En Berkeley escribió el poema “Cuántas magníficas intenciones”. Esta es la traducción de Piotrowski:
Cuántas magníficas intenciones, cuántos juegos y manejos,
Cuando, mis amigos, eran nuestros patrones
Las nubes, monumentos de la selvática gloria,
Y encima de la estrecha calle de San Juan los ángeles-águilas.
Tuvieron que perder y no lo supieron.
Tuvieron que perder y yo lo supe,
Sin reconocer ante ustedes, ni ante de mi, las vanas iniciaciones.
Y ahora todo está hecho. El viento juega con las sombras de los nombres,
Hasta que después de la dinastía llegue
El silencio nevoso.
Quien sabía pensar escogía doctrinas
En que lucía, centelleando, la carcoma diabólica.
Quien tenía corazón se dejaba seducir por el amor al hombre.
Quien quería la belleza esculpía otra piedra en la piedra.
Así paga nuestro siglo a quienes confiaron
En su desesperación y su esperanza.
¿Y qué significaba ganar? Callarse en la mitad de la palabra.
Oír el grito, el homenaje al engaño, porque la verdad desapareció.
Fingir la hermandad, evitando las tumbas.
Y, contándose a sí mismo entre los elegidos,
Sentir con todo el cuerpo
La vergüenza.
Otro ejemplo es el poema “El pobre cristiano mira el gueto”, inspirado en el drama de la insurrección de los judíos de Varsovia en contra de sus verdugos hitlerianos:
Las abejas construyen alrededor del hígado rojo,
Las hormigas construyen alrededor del hueso negro,
Comienza el desgarramiento, el pisoteo de las sedas,
Comienza el rompimiento de vidrio, de madera, de cobre, de níquel, de plata, de espumas,
De yeso, de lata, de cuerdas, de trompetas, de hojas, de bolas, de cristales–
¡Chas! El fuego de fósforo de paredes amarillas
Absorbe el cabello humano y la piel animal.
Las abejas construyen alrededor del pulmón,
Las hormigas construyen alrededor del hueso blanco,
Se rompe papel, caucho, tela, cuero, lino,
Tejidos, materias, celulosa, pelo, escama de serpiente, alambres,
En el fuego se cae el techo, la pared y la quemazón abraza el fundamento.
Ya sólo queda la tierra
Arenosa, pisoteada, con un árbol sin hojas.

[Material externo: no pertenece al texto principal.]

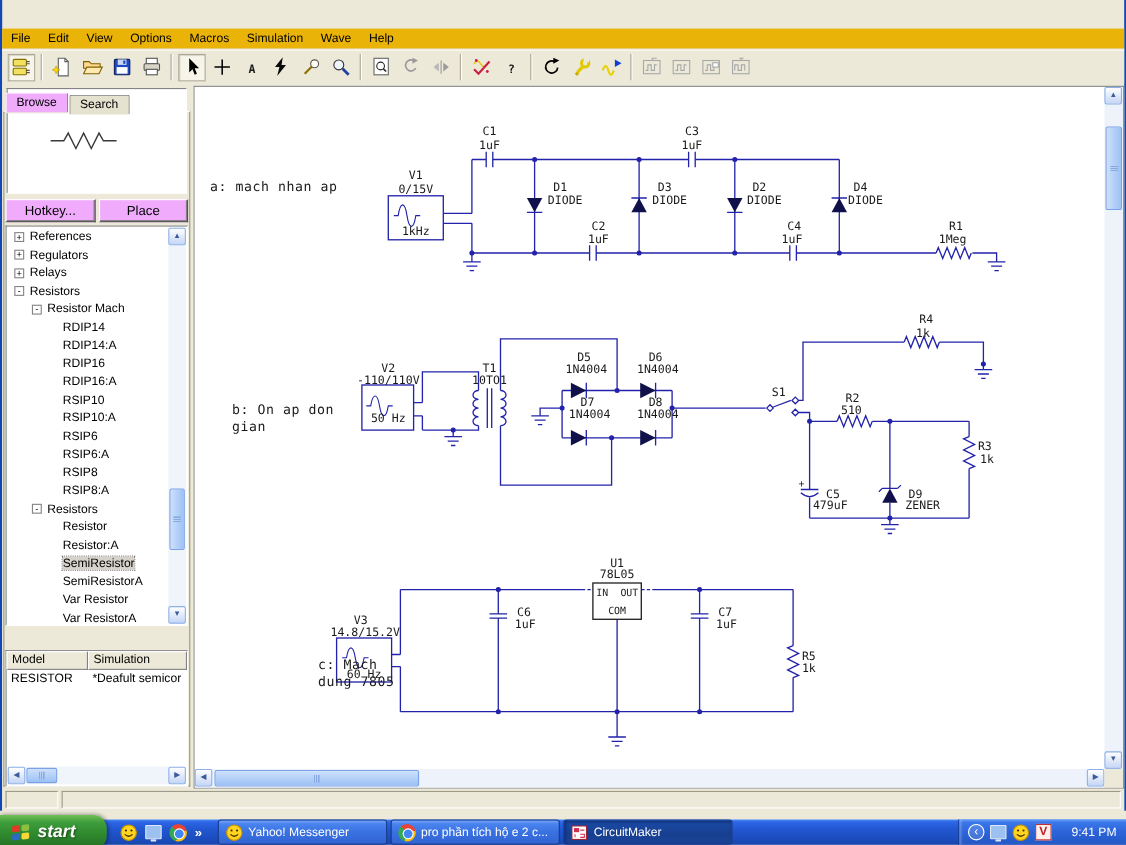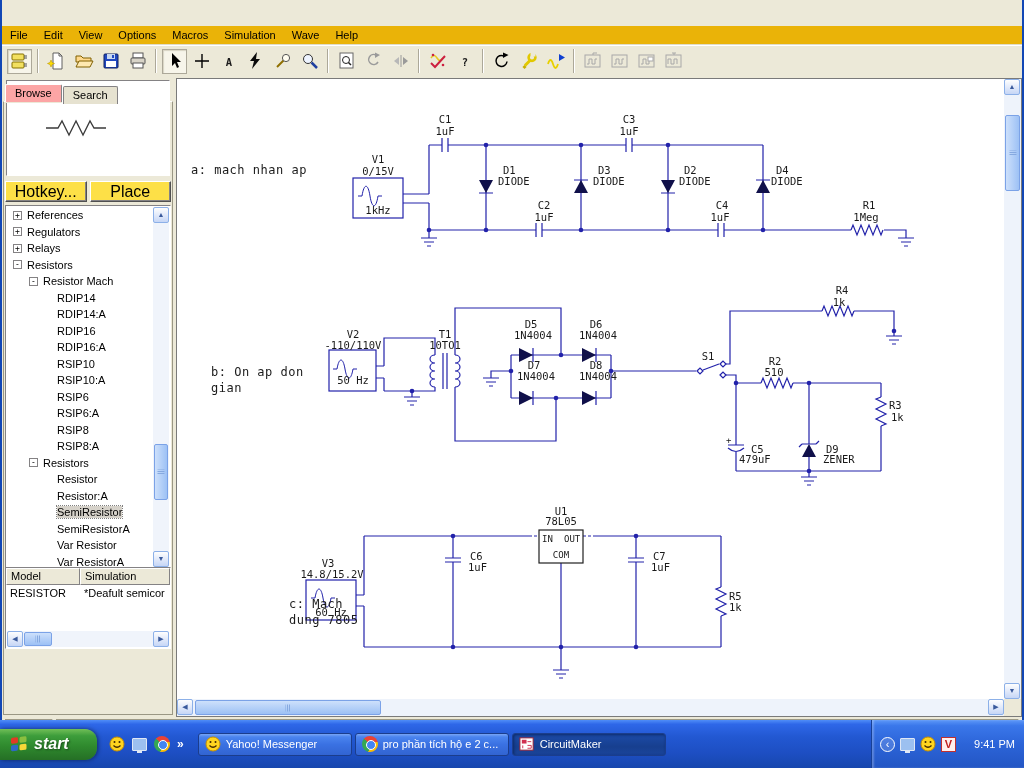--- a/index.html
+++ b/index.html
@@ -29,70 +29,70 @@
   .mitem{padding:2px 8px;}
   
   .toolbar{position:absolute;left:0;right:0;top:45px;height:31px;background:#ece9d8;display:flex;
     align-items:center;padding-left:4px;border-top:1px solid #fff;}
   .tbtn{width:25px;height:25px;display:flex;align-items:center;justify-content:center;margin:0 1px;border:1px solid transparent;}
   .tbtn.pressed{background:#f7f5ea;border:1px solid #aca899;box-shadow:inset 1px 1px 1px #d8d4c4;}
   .tsep{width:2px;height:24px;margin:0 4px;border-left:1px solid #aca899;border-right:1px solid #fff;}
   
   .sidebar{position:absolute;left:0;top:76px;bottom:20px;width:172px;background:#ece9d8;}
   .tabs{position:absolute;top:8px;left:3px;display:flex;z-index:2;font-size:11px;}
-  .tab{padding:2px 9px 3px;border:1px solid #848284;border-bottom:none;background:#fca5a5;
+  .tab{padding:2px 9px 3px;border:1px solid #848284;border-bottom:none;background:#f0abfc;
     border-radius:2px 2px 0 0;margin-right:1px;}
   .tab.active{border-color:#fff #848284 #ece9d8 #fff;box-shadow:0 1px 0 #ece9d8;position:relative;top:0;}
   .tab.inactive{top:2px;position:relative;background:#e6e2d0;}
   .panelframe{position:absolute;top:25px;left:1px;right:1px;bottom:2px;border:1px solid #9a9784;
     border-top-color:#fff;background:#ece9d8;}
   .sunken{border:1px solid;border-color:#848284 #fff #fff #848284;background:#fff;}
   .preview{position:absolute;top:4px;left:4px;right:4px;height:96px;display:flex;align-items:center;justify-content:center;}
   .btnrow{position:absolute;top:105px;left:3px;right:3px;height:21px;display:flex;gap:3px;}
-  .xpbtn{flex:1;font-size:16px;text-align:center;line-height:19px;background:#fde047;
+  .xpbtn{flex:1;font-size:12px;text-align:center;line-height:19px;background:#f0abfc;
     border:1px solid;border-color:#fff #505050 #505050 #fff;box-shadow:inset -1px -1px 0 #848284;}
   .tree{position:absolute;top:129px;left:3px;right:3px;height:364px;overflow:hidden;}
   .treerows{position:absolute;left:1px;top:1px;right:17px;bottom:1px;font-size:11px;overflow:hidden;}
   .trow{height:16.5px;display:flex;align-items:center;white-space:nowrap;}
   .lvl0{padding-left:6px;} .lvl1{padding-left:22px;} .lvl2{padding-left:50px;}
   .tglyph{width:9px;height:9px;border:1px solid #848284;background:#fff;font-size:8px;line-height:7px;
     text-align:center;margin-right:5px;font-family:"DejaVu Sans Mono",monospace;}
   .trow.sel .tlabel{background:#d6d2ca;outline:1px dotted #808080;}
   
   .sbV{position:absolute;top:1px;right:1px;bottom:1px;width:16px;background:#f0f4fb;}
   .sbbtn{position:absolute;width:16px;height:16px;border:1px solid #8cb0e8;border-radius:2px;
     background:linear-gradient(180deg,#fefefe,#c6d6f6);color:#3a5a9c;font-size:7px;text-align:center;line-height:14px;}
   .sbthumbV{position:absolute;left:1px;right:1px;border:1px solid #7ba2e7;border-radius:2px;
     background:linear-gradient(90deg,#cde0fb,#9dc1f5);}
   .sbthumbH{position:absolute;top:1px;bottom:1px;border:1px solid #7ba2e7;border-radius:2px;
     background:linear-gradient(180deg,#cde0fb,#9dc1f5);}
   .ridges{position:absolute;left:50%;top:50%;width:7px;height:5px;transform:translate(-50%,-50%);
     background:repeating-linear-gradient(180deg,#86a9e0 0 1px,transparent 1px 2px);}
   .ridgesH{position:absolute;left:50%;top:50%;width:5px;height:7px;transform:translate(-50%,-50%);
     background:repeating-linear-gradient(90deg,#86a9e0 0 1px,transparent 1px 2px);}
-  .model{position:absolute;top:491px;left:3px;right:3px;height:82px;}
+  .model{position:absolute;top:515px;left:3px;right:3px;height:124px;}
   .mhead{display:flex;height:17px;font-size:11px;}
   .mhcell{background:#ece9d8;border:1px solid;border-color:#fff #848284 #848284 #fff;padding:1px 4px;}
   .mrow{display:flex;font-size:11px;padding-top:2px;}
   .mcell{padding:0 4px;white-space:nowrap;overflow:hidden;}
   .modelsb{position:absolute;left:1px;right:1px;bottom:1px;height:16px;background:#f0f4fb;}
   
   .canvas{position:absolute;left:174px;right:0;top:78px;bottom:20px;background:#fff;border:1px solid #7a7a7a;}
   .draw{position:absolute;left:0;top:0;right:17px;bottom:17px;background:#fff;overflow:hidden;}
   .schem{position:absolute;left:0;top:2px;}
   .cvsV{position:absolute;top:0;right:0;bottom:17px;width:17px;background:#eef3fb;}
   .cvsH{position:absolute;left:0;right:17px;bottom:0;height:17px;background:#eef3fb;}
   .sbcorner{position:absolute;right:0;bottom:0;width:17px;height:17px;background:#ece9d8;}
   
   .statusbar{position:absolute;left:0;right:0;bottom:0;height:20px;background:#ece9d8;display:flex;
     gap:3px;padding:2px 3px;}
   .scell{border:1px solid;border-color:#9d9a87 #fff #fff #9d9a87;}
   .scell.s1{width:48px;} .scell.s2{flex:1;}
   
-  .taskbar{position:absolute;left:0;right:0;bottom:0;height:48px;
+  .taskbar{position:absolute;left:0;right:0;bottom:0;height:23px;
     background:linear-gradient(180deg,#4f8df8 0%,#2e67e8 9%,#2258d2 35%,#1d4ec2 70%,#1746ad 100%);
     display:flex;align-items:center;}
   .startbtn{height:31px;width:97px;display:flex;align-items:center;gap:5px;padding-left:9px;
     background:linear-gradient(180deg,#71bf57 0%,#3d9d3b 22%,#2f8a2e 55%,#256f25 100%);
     border-radius:0 12px 12px 0;box-shadow:1px 0 4px rgba(0,0,0,.5);}
   .startbtn .lbl{color:#fff;font-weight:bold;font-style:italic;font-size:16px;text-shadow:1px 1px 2px #1c4a1c;}
   .ql{display:flex;align-items:center;gap:7px;margin-left:12px;}
   .qlchev{color:#fff;font-weight:bold;font-size:12px;}
   .tasks{display:flex;align-items:center;gap:3px;margin-left:14px;}
   .taskbtn{width:154px;height:23px;display:flex;align-items:center;gap:5px;padding:0 6px;border-radius:3px;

A mí me encanta “La cuenta”, en versión de Piotrowski:
La historia de mi estupidez llenaría muchos volúmenes.
Unos serían consagrados a la acción en contra de la conciencia,
Como el vuelo de la mariposa nocturna que, aunque supiera,
De todas maneras tendría que volar a la llama de la vela.
Otros tratarían sobre el modo de calmar la angustia,
El susurro que avisa pero que no es escuchado.
Aparte trataría la satisfacción y el orgullo,
Cuando yo era ese al que parece,
Y que pisa victoriosamente y no sospecha.
Y todo tendría como objeto el deseo
Si fuera el mío propio. Pero no. Lamentablemente.
Lo perseguía porque quería hacer iguales a los demás.
Sentí miedo ante lo salvaje y lo lujurioso que hay en mí.
Ya no escribiré la historia de mi estupidez
Porque ya es demasiado tarde y difícil descubrir la verdad.